Adiada votação sobre mudanças no Conselho de Ética do Senado

Claudia Andrade
Do UOL Notícias
Em Brasília

A votação da proposta que altera o funcionamento do Conselho de Ética do Senado foi mais uma vez adiada pela CCJ (Comissão de Constituição e Justiça). Para os parlamentares, a reunião desta quarta-feira (16) foi esvaziada pela concorrência com outra sessão realizada no mesmo horário, com a presença do ministro Nelson Jobim (Defesa).

"Eu estava com o relatório pronto, mas não teve quorum. Precisamos discutir com os senadores aqui para não parecer que estamos querendo votar escondido", disse o relator, Antonio Carlos Júnior (DEM-BA).

Ele negou que haja um desinteresse dos parlamentares pela matéria agora que a crise envolvendo o presidente do Senado, José Sarney (PMDB-AP), esfriou.

O Conselho de Ética foi instalado neste ano apenas depois que uma série de denúncias contra o peemedebista foram publicadas pela imprensa. A oposição reclamou que uma "tropa de choque" foi designada para blindar o presidente Sarney no colegiado, que era formado, em sua maioria, por integrantes da base aliada.

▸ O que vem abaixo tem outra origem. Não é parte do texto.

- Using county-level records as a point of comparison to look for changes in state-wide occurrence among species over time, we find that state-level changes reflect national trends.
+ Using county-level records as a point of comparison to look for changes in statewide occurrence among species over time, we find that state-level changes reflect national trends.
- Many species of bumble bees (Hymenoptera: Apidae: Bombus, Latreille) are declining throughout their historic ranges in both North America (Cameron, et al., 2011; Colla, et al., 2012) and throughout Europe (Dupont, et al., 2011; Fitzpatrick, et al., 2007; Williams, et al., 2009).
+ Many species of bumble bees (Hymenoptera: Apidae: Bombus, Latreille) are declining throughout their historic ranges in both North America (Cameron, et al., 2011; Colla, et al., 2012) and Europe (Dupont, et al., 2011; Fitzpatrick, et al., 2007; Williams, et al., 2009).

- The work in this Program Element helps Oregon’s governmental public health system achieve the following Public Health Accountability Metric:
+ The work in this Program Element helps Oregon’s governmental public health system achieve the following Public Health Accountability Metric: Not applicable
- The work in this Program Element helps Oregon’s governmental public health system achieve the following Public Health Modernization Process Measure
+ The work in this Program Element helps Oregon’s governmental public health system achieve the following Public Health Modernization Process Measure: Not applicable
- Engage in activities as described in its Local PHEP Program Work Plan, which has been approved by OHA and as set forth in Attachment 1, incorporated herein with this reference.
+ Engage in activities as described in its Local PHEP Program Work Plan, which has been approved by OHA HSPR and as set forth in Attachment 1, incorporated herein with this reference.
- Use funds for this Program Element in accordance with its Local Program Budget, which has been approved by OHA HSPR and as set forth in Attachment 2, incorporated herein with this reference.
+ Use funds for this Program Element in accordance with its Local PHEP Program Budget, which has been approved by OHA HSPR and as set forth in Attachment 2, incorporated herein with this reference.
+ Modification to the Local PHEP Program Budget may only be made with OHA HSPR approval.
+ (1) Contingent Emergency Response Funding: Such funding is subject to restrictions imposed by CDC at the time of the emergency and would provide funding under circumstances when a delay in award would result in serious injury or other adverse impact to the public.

Todas as acusações contra Sarney foram arquivadas pelo presidente do Conselho, o segundo suplente Paulo Duque (PMDB-RJ). Após recurso da oposição, as acusações foram votadas pelo plenário do conselho e a votação foi pelo arquivamento. Também foi arquivada representação contra o líder tucano na Casa, Arthur Virgílio (AM).

O presidente da CCJ, Demóstenes Torres (DEM-GO), também negou que o fim da crise tenha adiado a discussão. "Não teve quorum, mas a matéria tem prioridade".

O que pode mudar
O substitutivo apresentado pelo relator prevê, entre outras coisas, que cada partido terá dois representantes no conselho e que a indicação dos representantes deverá ocorrer no início da legislatura, sob o risco de serem suspensas as sessões deliberativas do Senado.

A proposta também veta a participação no conselho de parlamentares que respondam a processo, em qualquer instância da Justiça, que estejam respondendo a processo por quebra do decoro, que tenham tido contas rejeitas pela Justiça Eleitoral ou que não sejam titulares do cargo no Senado.

O substitutivo prevê ainda a escolha do relator por meio de sorteio, sem a participação dos integrantes do mesmo partido que tiver feito a denúncia ou ao qual pertencer o acusado.

O próprio senador Antonio Carlos Júnior prevê, contudo, que o assunto gerará muita discussão. Uma emenda apresentada pelo senador Eduardo Suplicy (PT-SP) aponta nessa direção, ao fazer sugestões diversas das constantes no substitutivo.

O senador petista propõe que o conselho tenha sete titulares e igual número de suplentes, eleitos em plenário, por voto direto e aberto, para mandato de dois anos. Os eleitos teriam de apresentar à Mesa Diretora do Senado declarações de bens atualizadas.

As propostas devem voltar à pauta da CCJ na próxima semana. Na semana passada, o líder do governo Romero Jucá (PMDB-RR) e o senador Wellington Salgado (PMDB-MG) haviam adiado a discussão ao pedir mais tempo para analisar as propostas.